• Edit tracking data
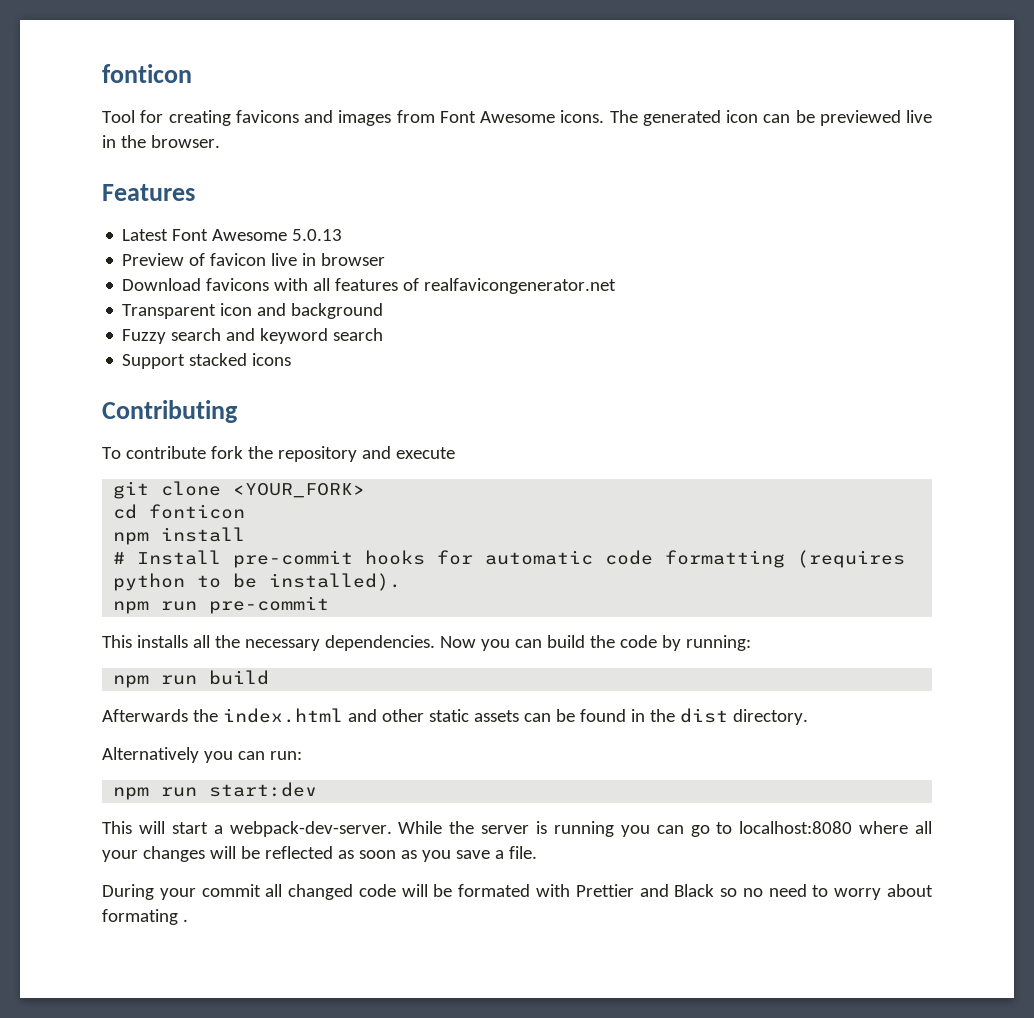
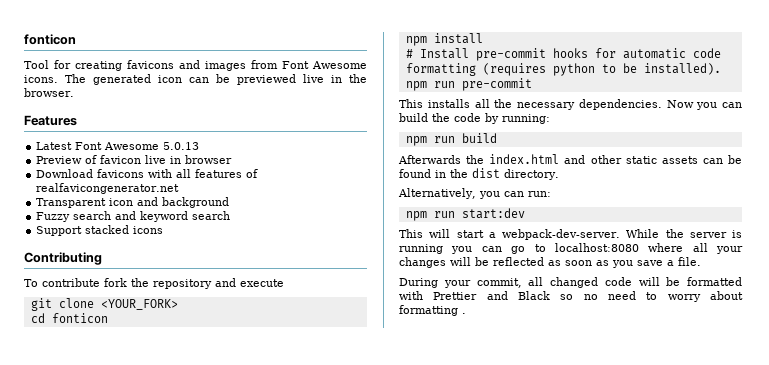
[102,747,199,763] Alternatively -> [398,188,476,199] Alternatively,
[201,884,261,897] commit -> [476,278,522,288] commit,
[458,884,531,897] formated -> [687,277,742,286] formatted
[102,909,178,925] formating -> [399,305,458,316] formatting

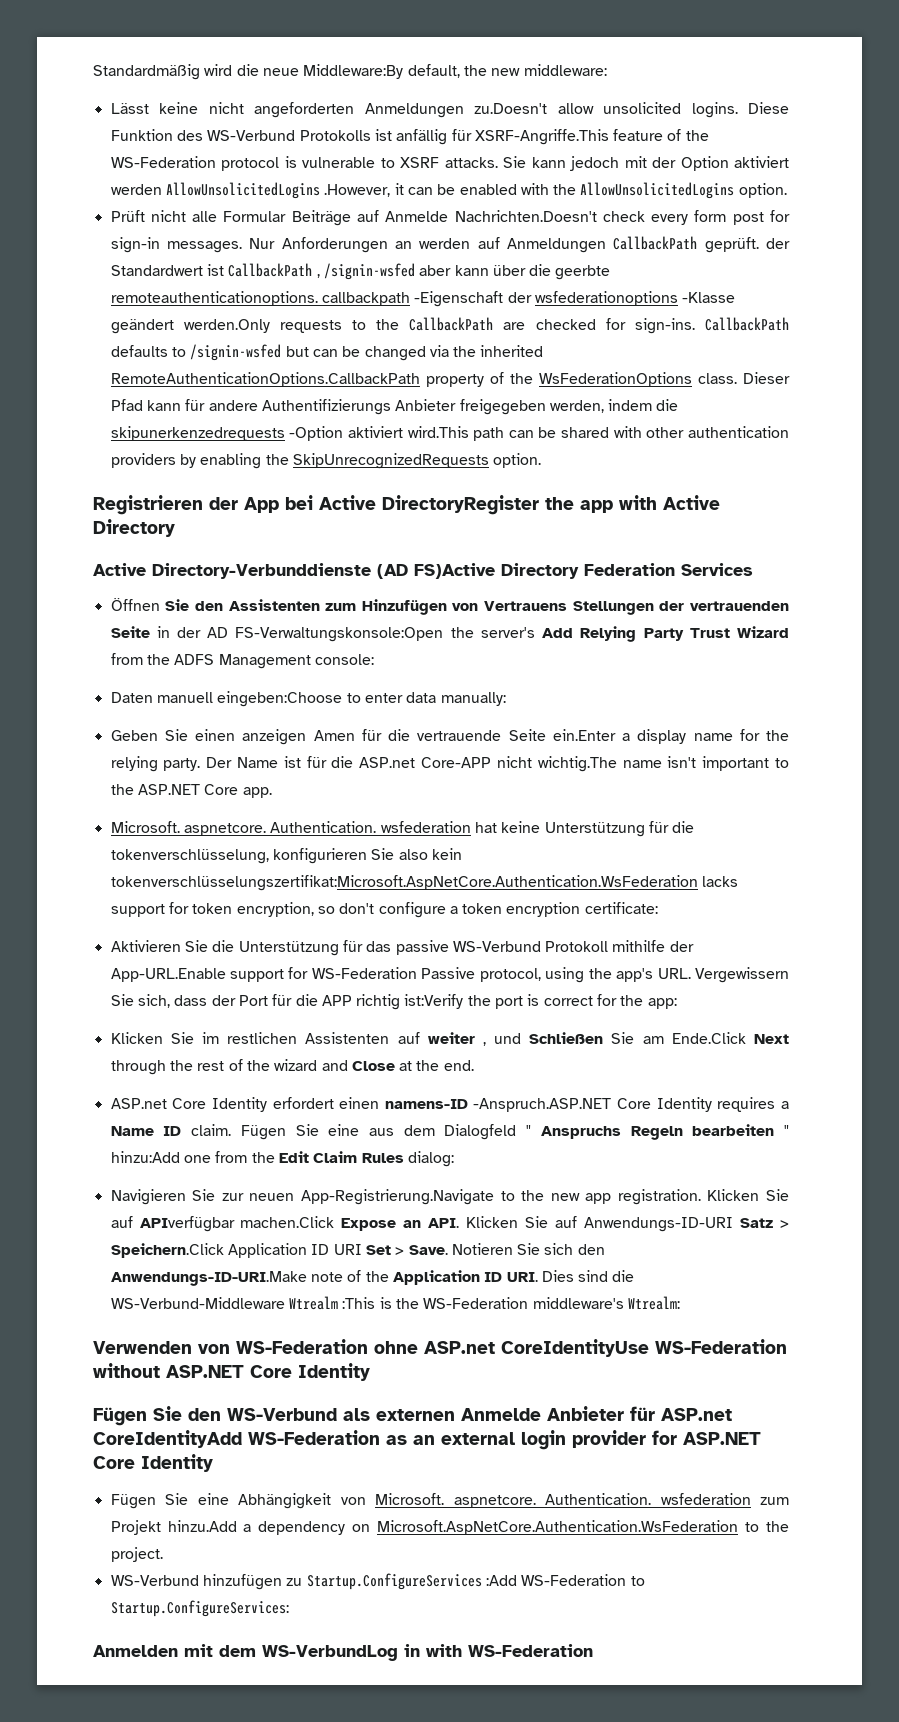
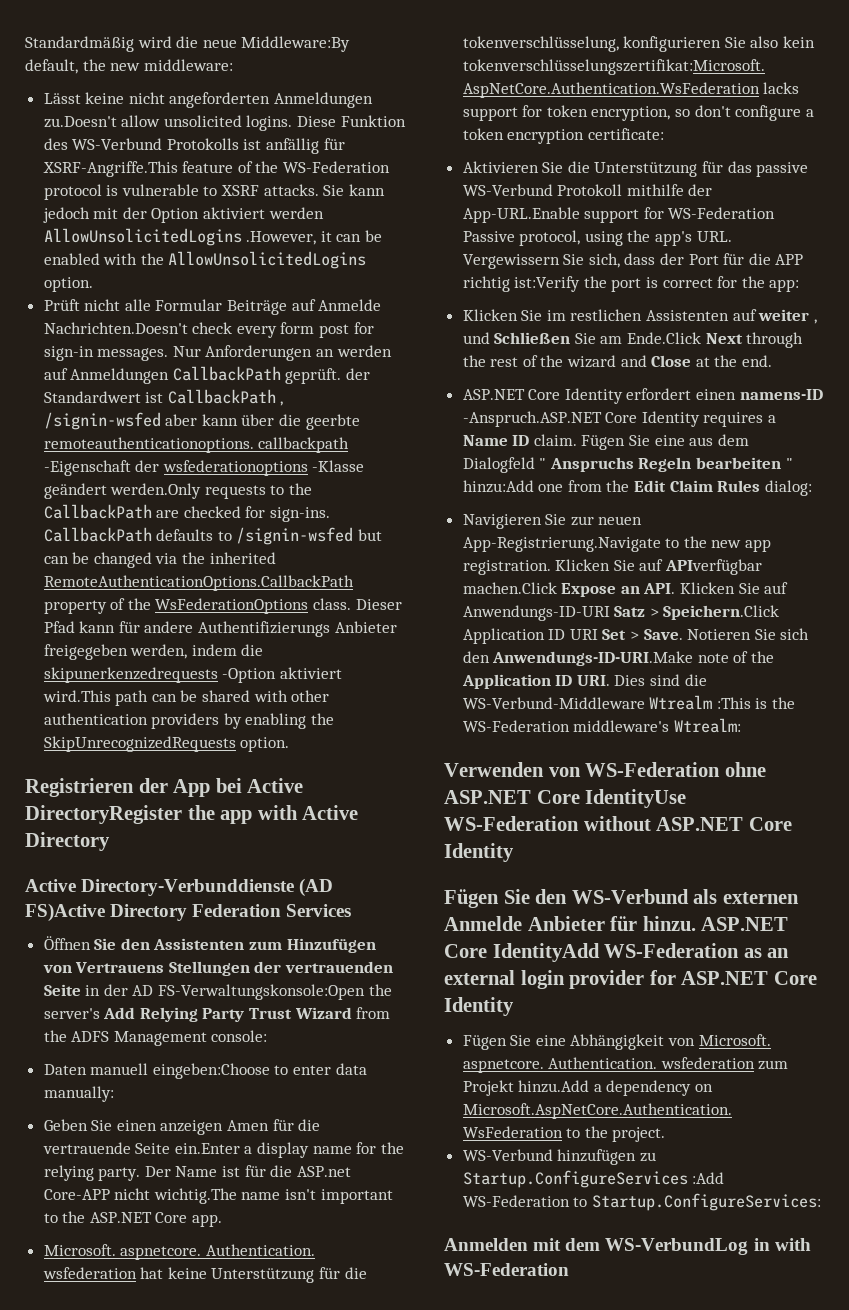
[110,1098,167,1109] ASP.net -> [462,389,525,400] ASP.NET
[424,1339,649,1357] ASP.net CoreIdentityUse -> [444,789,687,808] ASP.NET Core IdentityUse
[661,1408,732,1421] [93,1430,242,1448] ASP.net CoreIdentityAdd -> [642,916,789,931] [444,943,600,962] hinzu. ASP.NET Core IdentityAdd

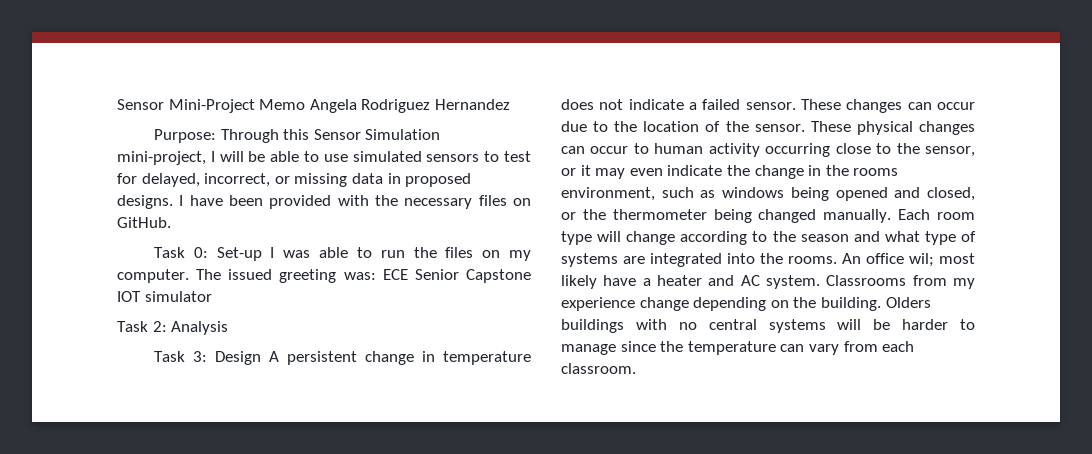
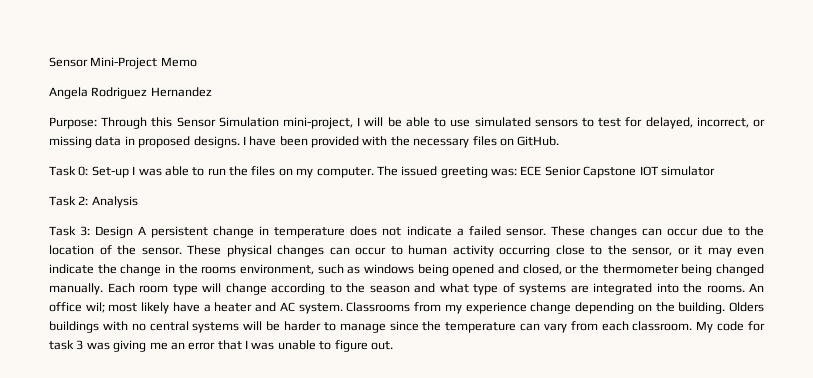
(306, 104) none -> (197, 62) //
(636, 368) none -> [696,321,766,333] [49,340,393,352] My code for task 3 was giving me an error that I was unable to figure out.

• Work required
Return all the lines above exactly; none of the pictures should appear.

• Reply
[102,747,199,763] Alternatively -> [398,188,476,199] Alternatively,
[201,884,261,897] commit -> [476,278,522,288] commit,
[458,884,531,897] formated -> [687,277,742,286] formatted
[102,909,178,925] formating -> [399,305,458,316] formatting

[110,1098,167,1109] ASP.net -> [462,389,525,400] ASP.NET
[424,1339,649,1357] ASP.net CoreIdentityUse -> [444,789,687,808] ASP.NET Core IdentityUse
[661,1408,732,1421] [93,1430,242,1448] ASP.net CoreIdentityAdd -> [642,916,789,931] [444,943,600,962] hinzu. ASP.NET Core IdentityAdd

(306, 104) none -> (197, 62) //
(636, 368) none -> [696,321,766,333] [49,340,393,352] My code for task 3 was giving me an error that I was unable to figure out.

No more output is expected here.